What this task involves:
Please restate word for word the lines from the top of the entries through the line that contains "The HTTPS/SSE/WS protocol", and do not include any pictures.

┄┄┄┄┄┄┄┄┄┄┄┄┄┄┄┄┄┄┄┄

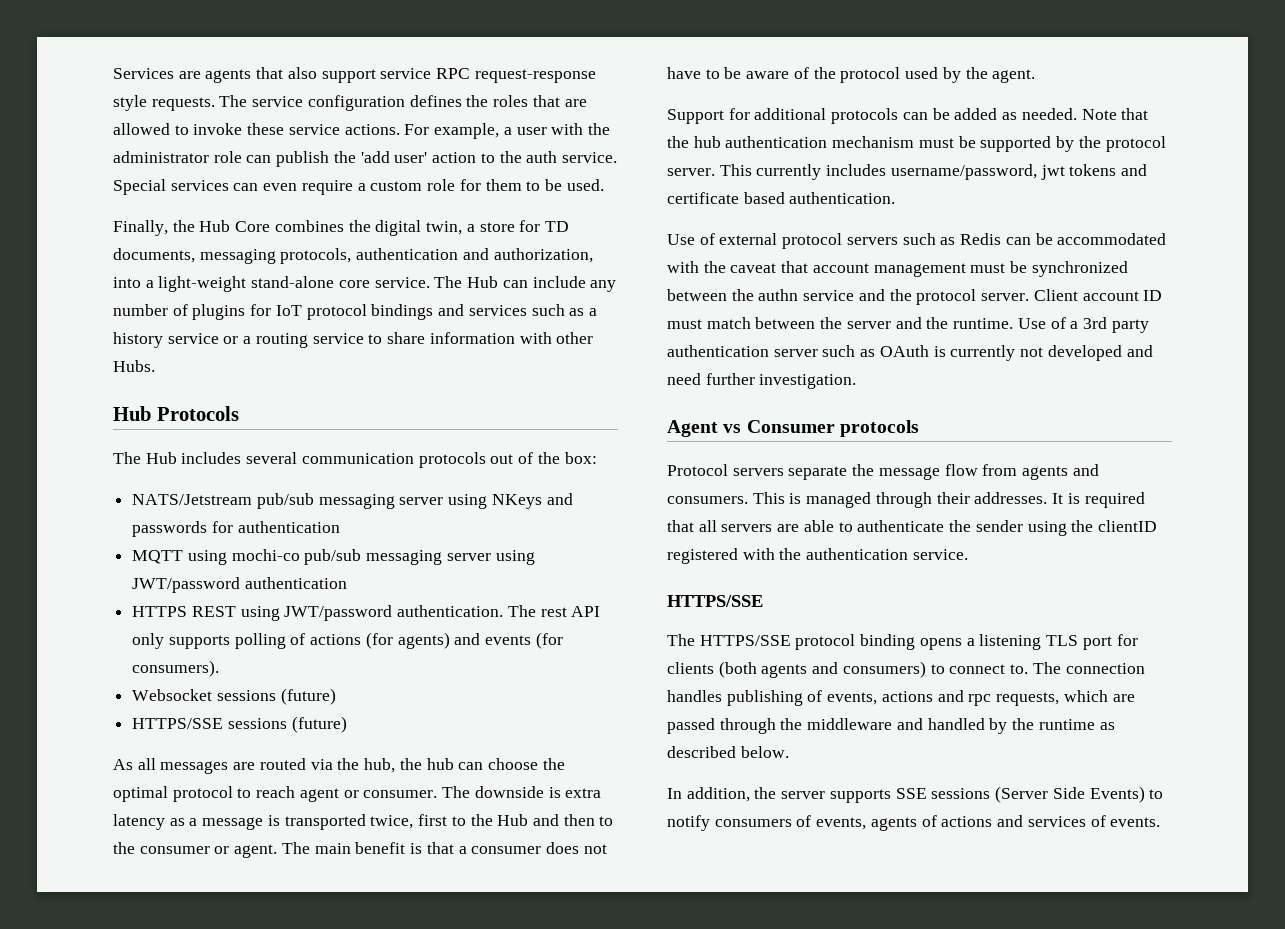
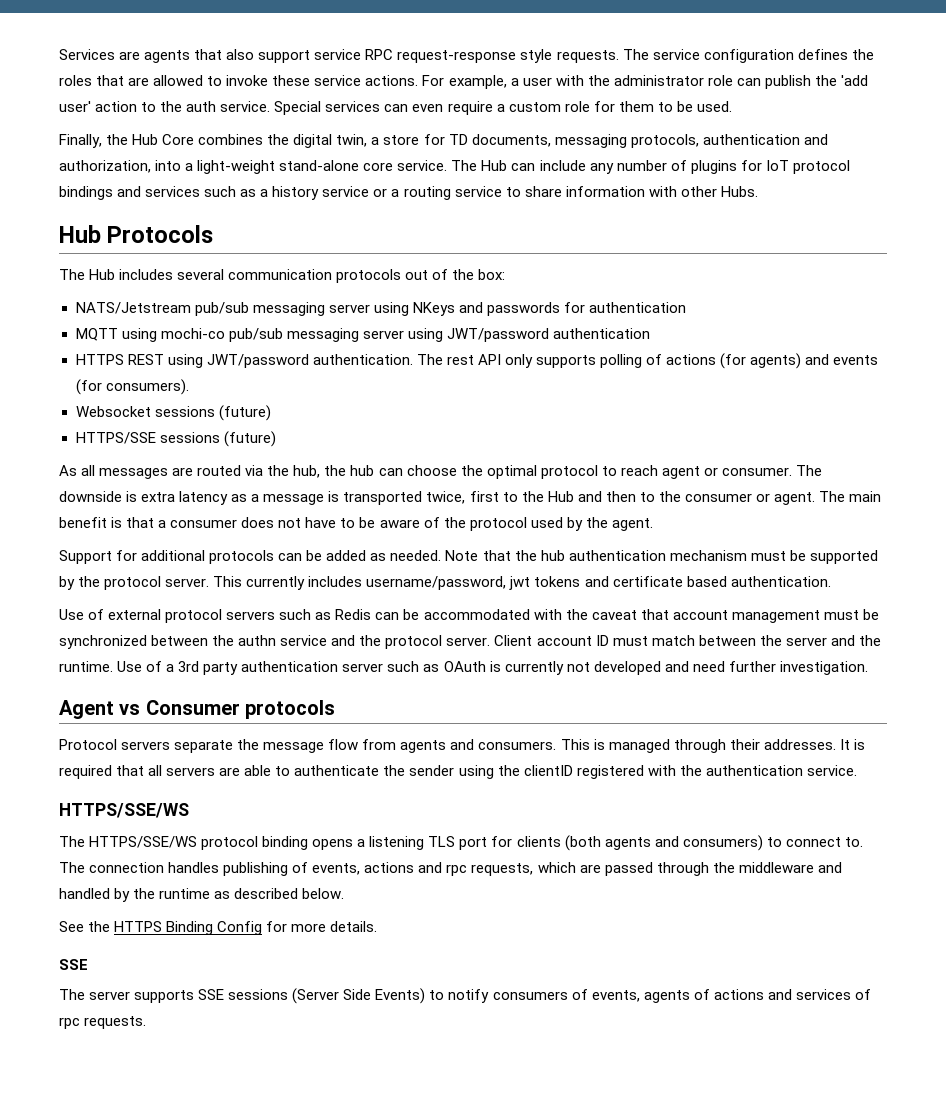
  It is required that all servers are able to authenticate the sender using the clientID registered with the authentication service.
- HTTPS/SSE
- The HTTPS/SSE protocol binding opens a listening TLS port for clients (both agents and consumers) to connect to.
+ HTTPS/SSE/WS
+ The HTTPS/SSE/WS protocol binding opens a listening TLS port for clients (both agents and consumers) to connect to.
- In addition, the server supports SSE sessions (Server Side Events) to notify consumers of events, agents of actions and services of events.
+ See the HTTPS Binding Config for more details.
+ SSE
+ The server supports SSE sessions (Server Side Events) to notify consumers of events, agents of actions and services of rpc requests.

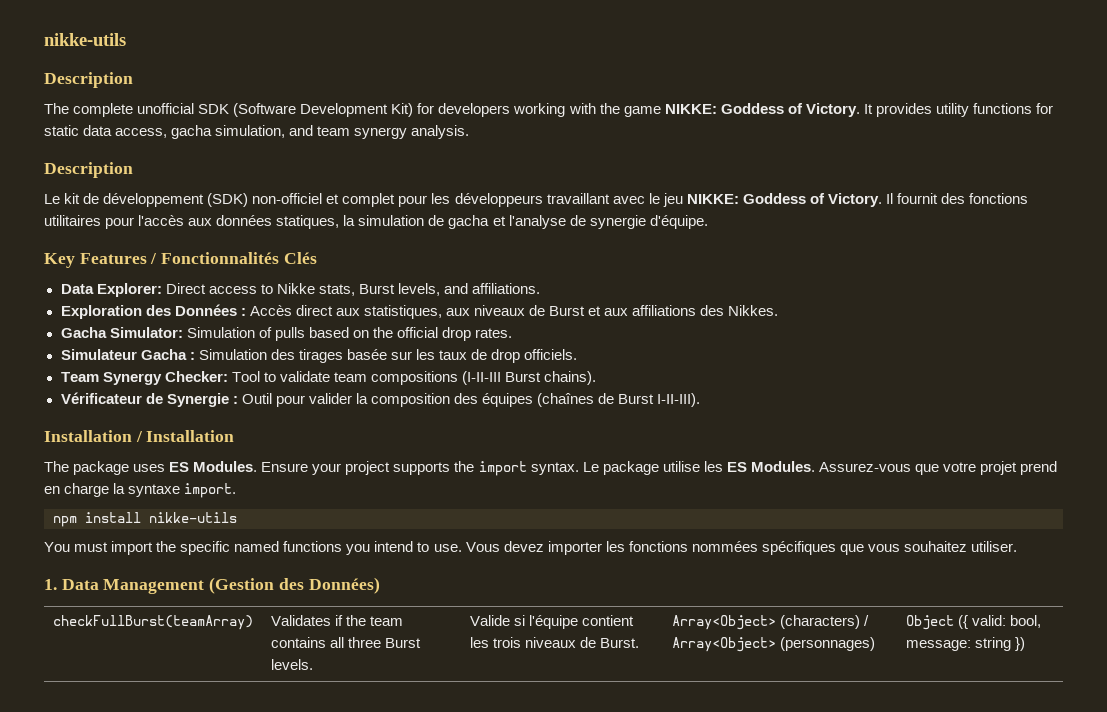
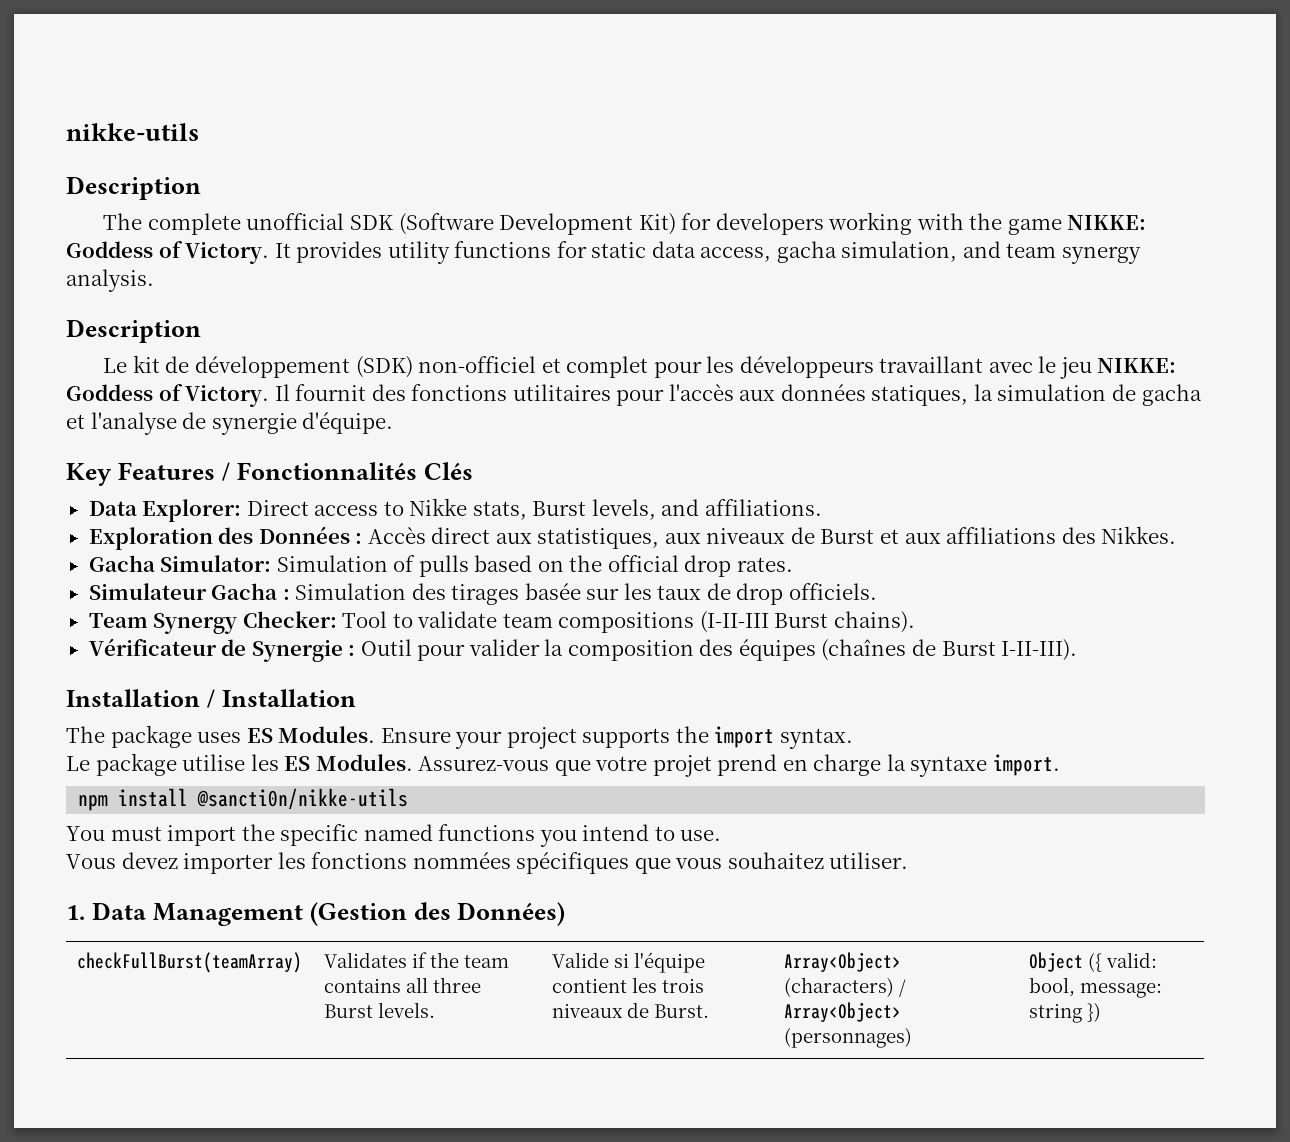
- Ensure your project supports the import syntax. Le package utilise les ES Modules.
+ Ensure your project supports the import syntax.
+ Le package utilise les ES Modules.
- npm install nikke-utils
+ npm install @sancti0n/nikke-utils
- You must import the specific named functions you intend to use. Vous devez importer les fonctions nommées spécifiques que vous souhaitez utiliser.
+ You must import the specific named functions you intend to use.
+ Vous devez importer les fonctions nommées spécifiques que vous souhaitez utiliser.

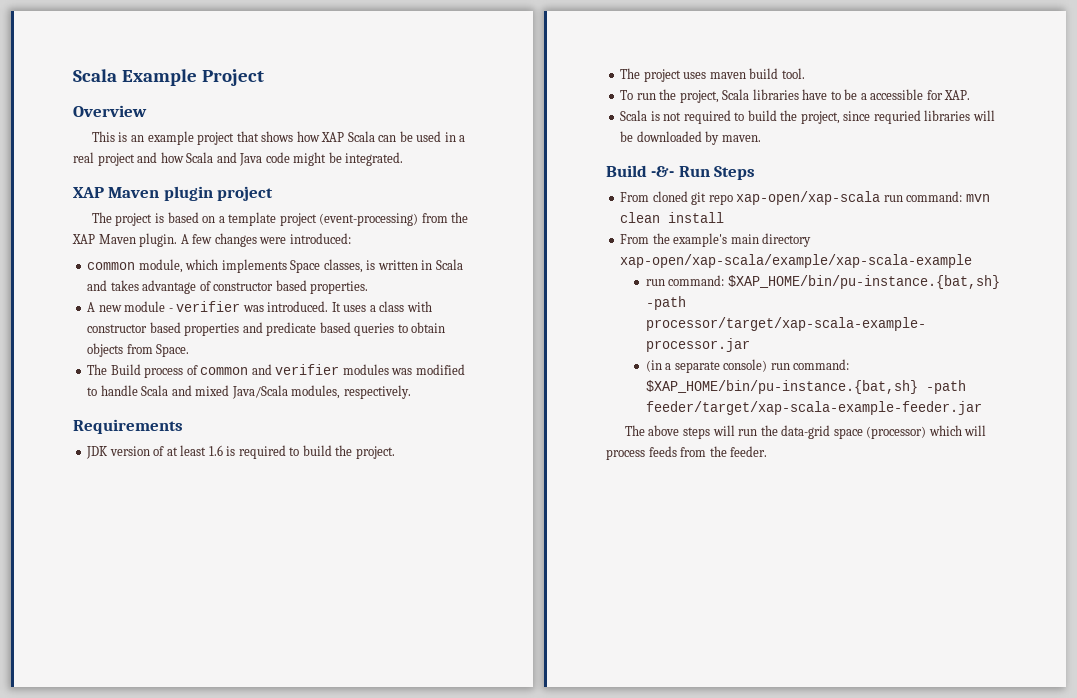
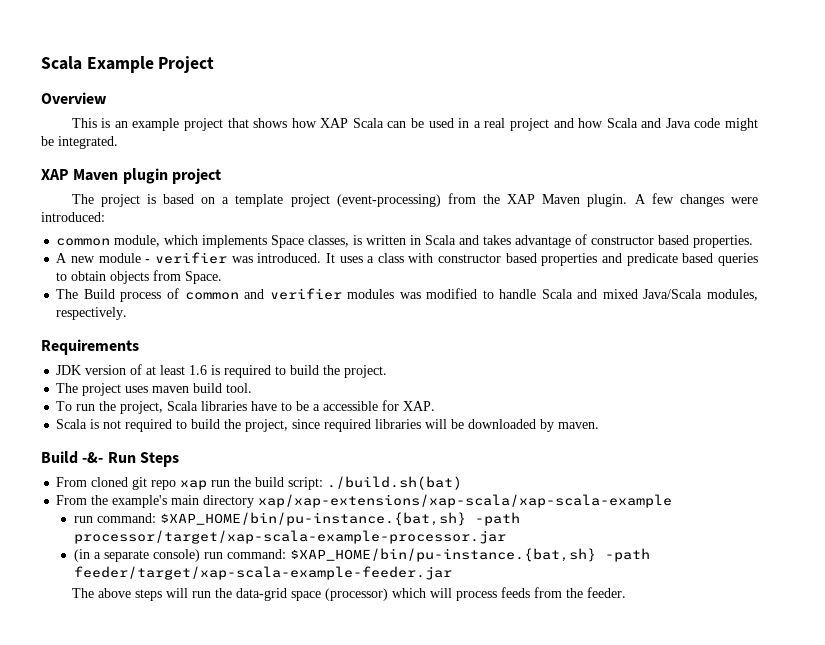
- Scala is not required to build the project, since requried libraries will be downloaded by maven.
+ Scala is not required to build the project, since required libraries will be downloaded by maven.
- From cloned git repo xap-open/xap-scala run command: mvn clean install
+ From cloned git repo xap run the build script: ./build.sh(bat)
- From the example's main directory xap-open/xap-scala/example/xap-scala-example
+ From the example's main directory xap/xap-extensions/xap-scala/xap-scala-example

┄┄┄┄┄┄┄┄┄┄┄┄┄┄┄┄┄┄┄┄

Reply to the exercise:
  It is required that all servers are able to authenticate the sender using the clientID registered with the authentication service.
- HTTPS/SSE
- The HTTPS/SSE protocol binding opens a listening TLS port for clients (both agents and consumers) to connect to.
+ HTTPS/SSE/WS
+ The HTTPS/SSE/WS protocol binding opens a listening TLS port for clients (both agents and consumers) to connect to.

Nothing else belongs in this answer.